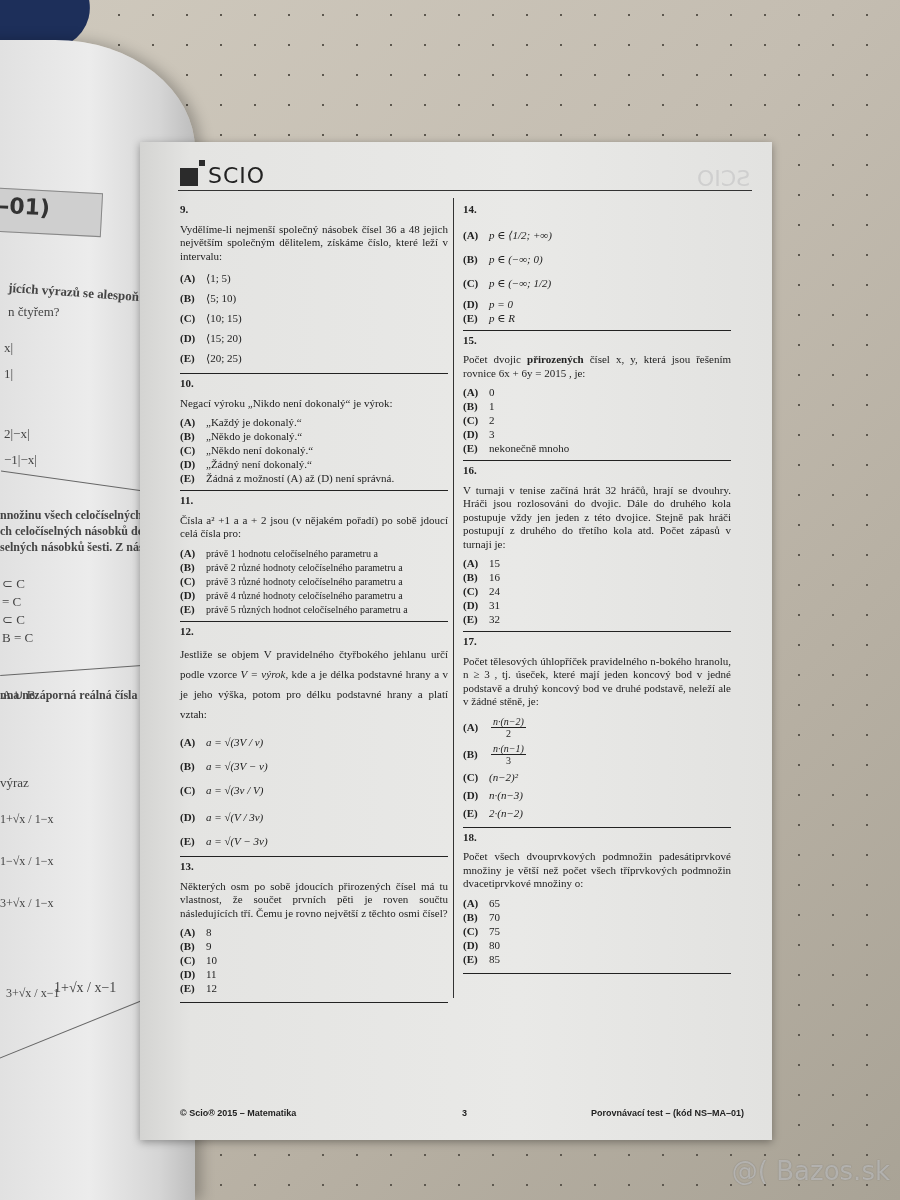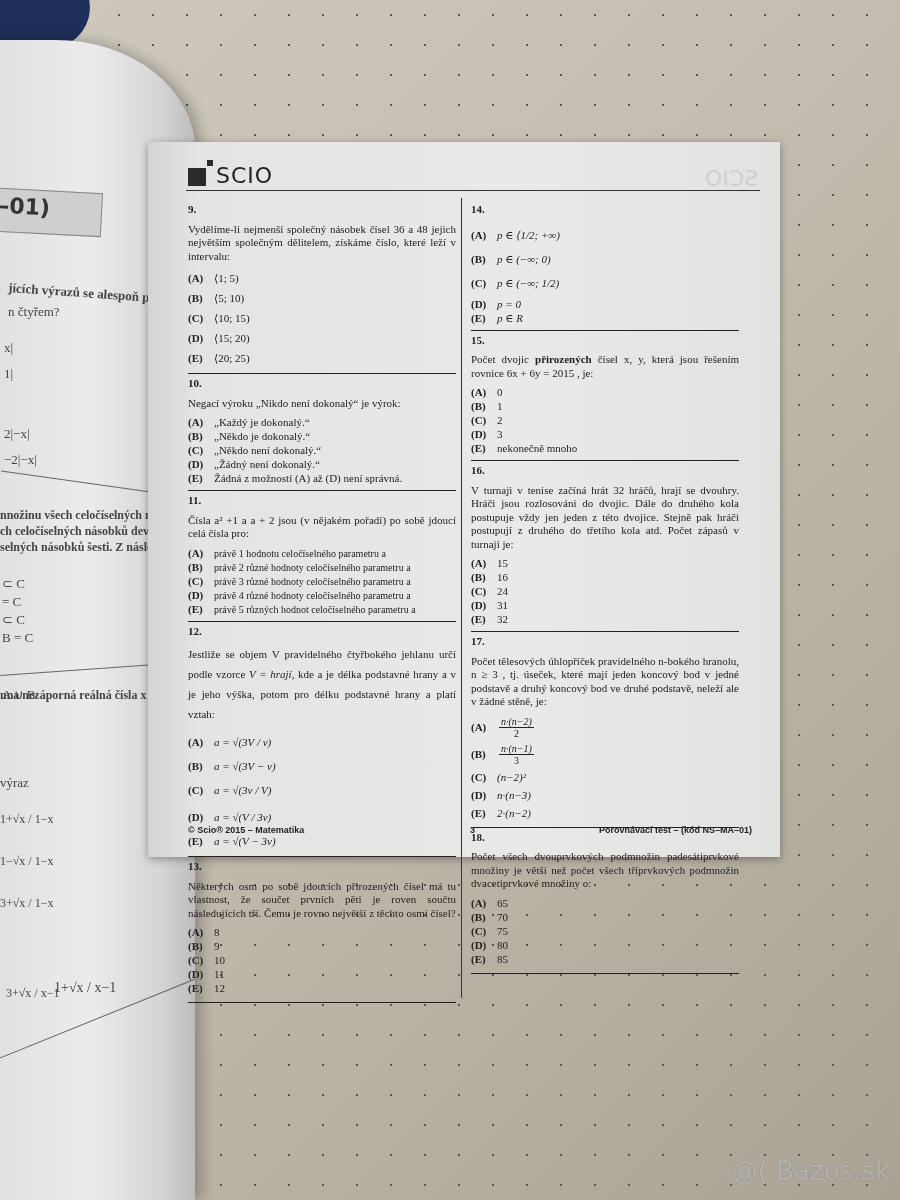"SCIO" .page { height: 715px -> 998px; left: 148px -> 140px }
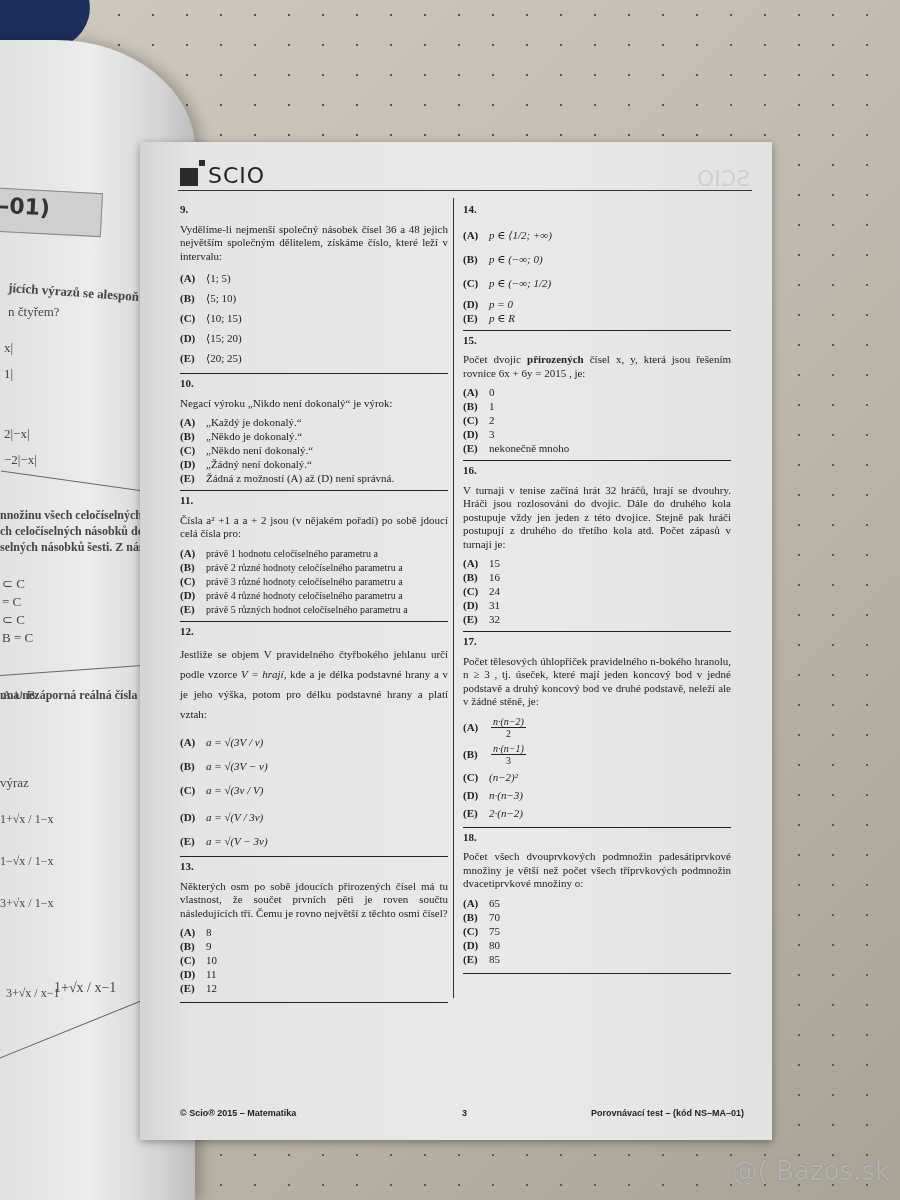"−2|−x|" div.lp-text { text: 2 -> 1 }
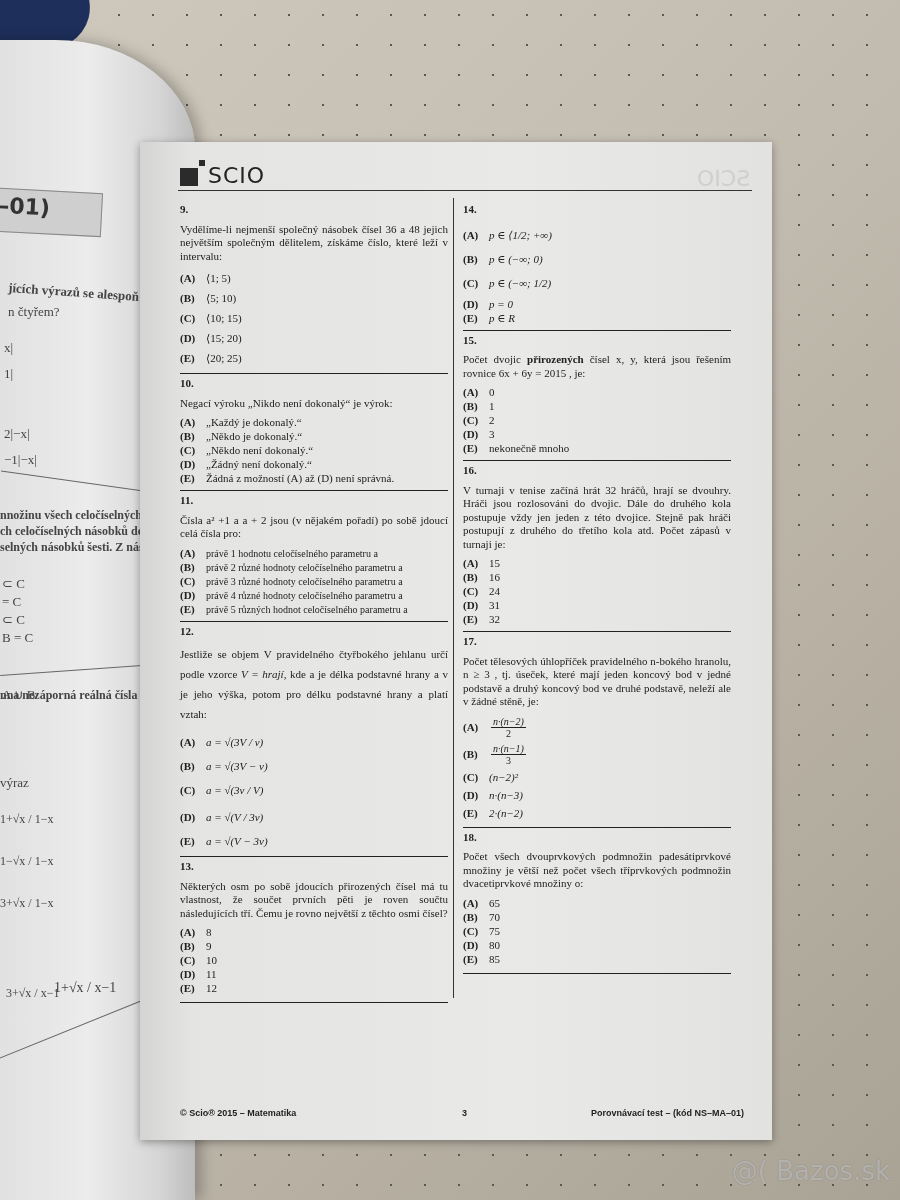"V = hrají" i { text: hrají -> výrok }
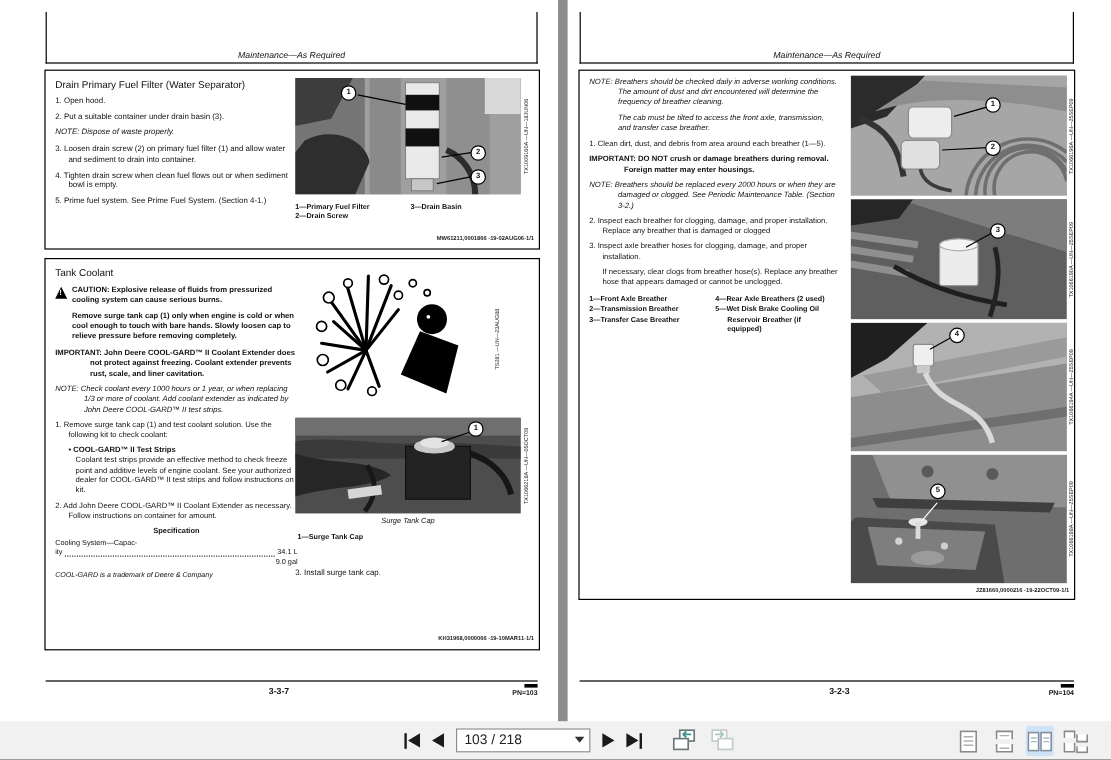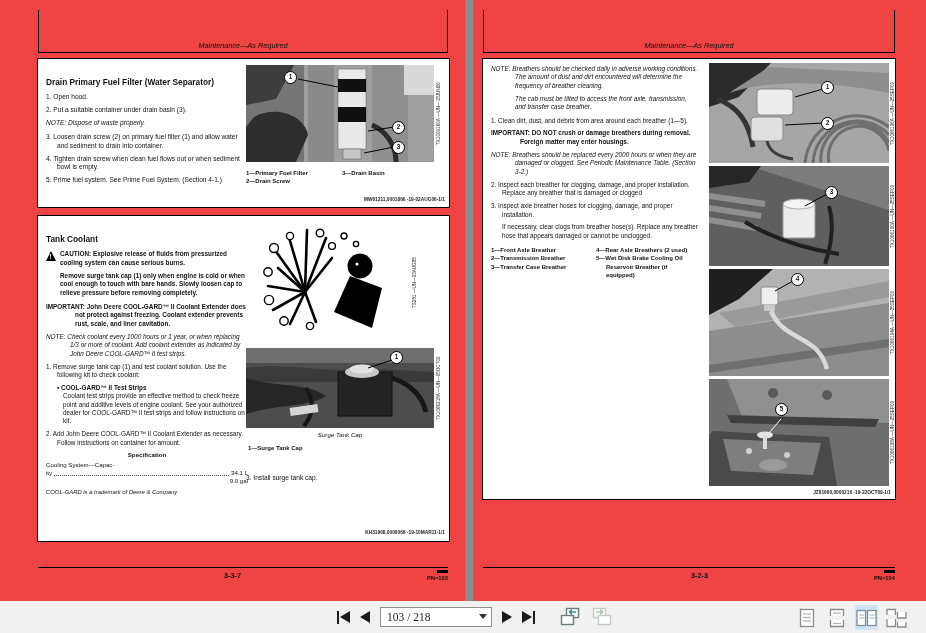"Maintenance—As Required" .page { background: #ef4444 -> #ffffff }
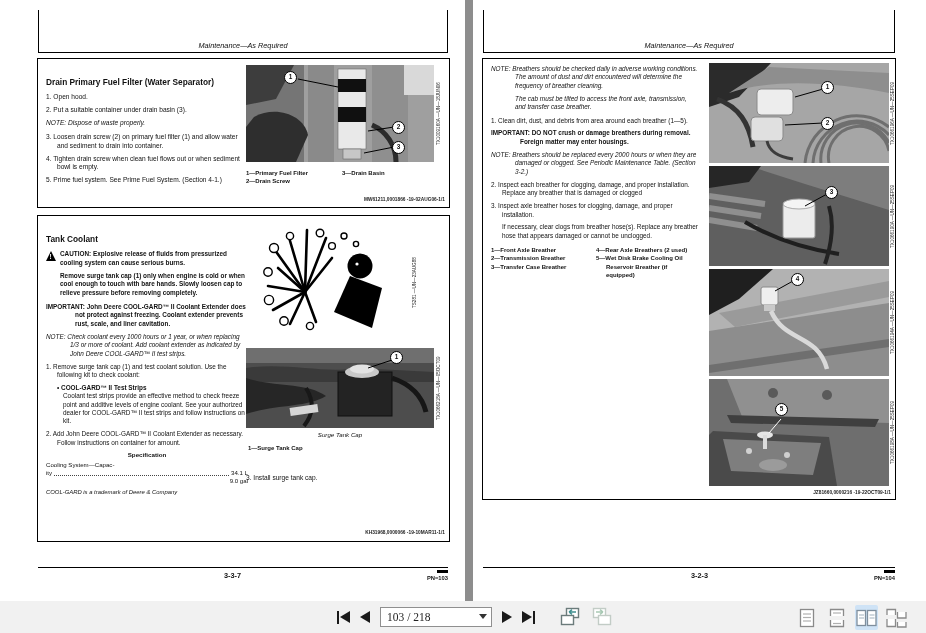"Drain Primary Fuel Filter (Water" .sec-title { font-weight: bold -> normal; margin: 12px 0 6px 0 -> 0 0 6px 0 }
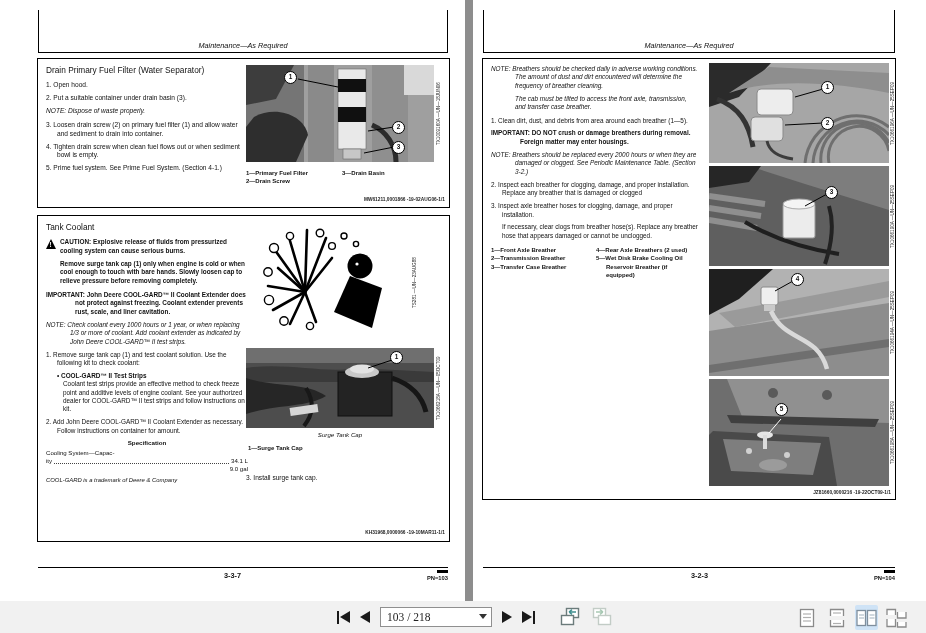"103 / 218" .pagebox input { font-family: Liberation Serif, serif -> Liberation Sans, sans-serif }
■ ■ ■
→ What needs to be done:
Retype the entries above exactly. Stop after the line containing "Primary Fuel Filter", and omit the pictures.

→ Solved exercise:
"SCIO" .page { height: 715px -> 998px; left: 148px -> 140px }
"−2|−x|" div.lp-text { text: 2 -> 1 }
"V = hrají" i { text: hrají -> výrok }
"Maintenance—As Required" .page { background: #ef4444 -> #ffffff }
"Drain Primary Fuel Filter (Water" .sec-title { font-weight: bold -> normal; margin: 12px 0 6px 0 -> 0 0 6px 0 }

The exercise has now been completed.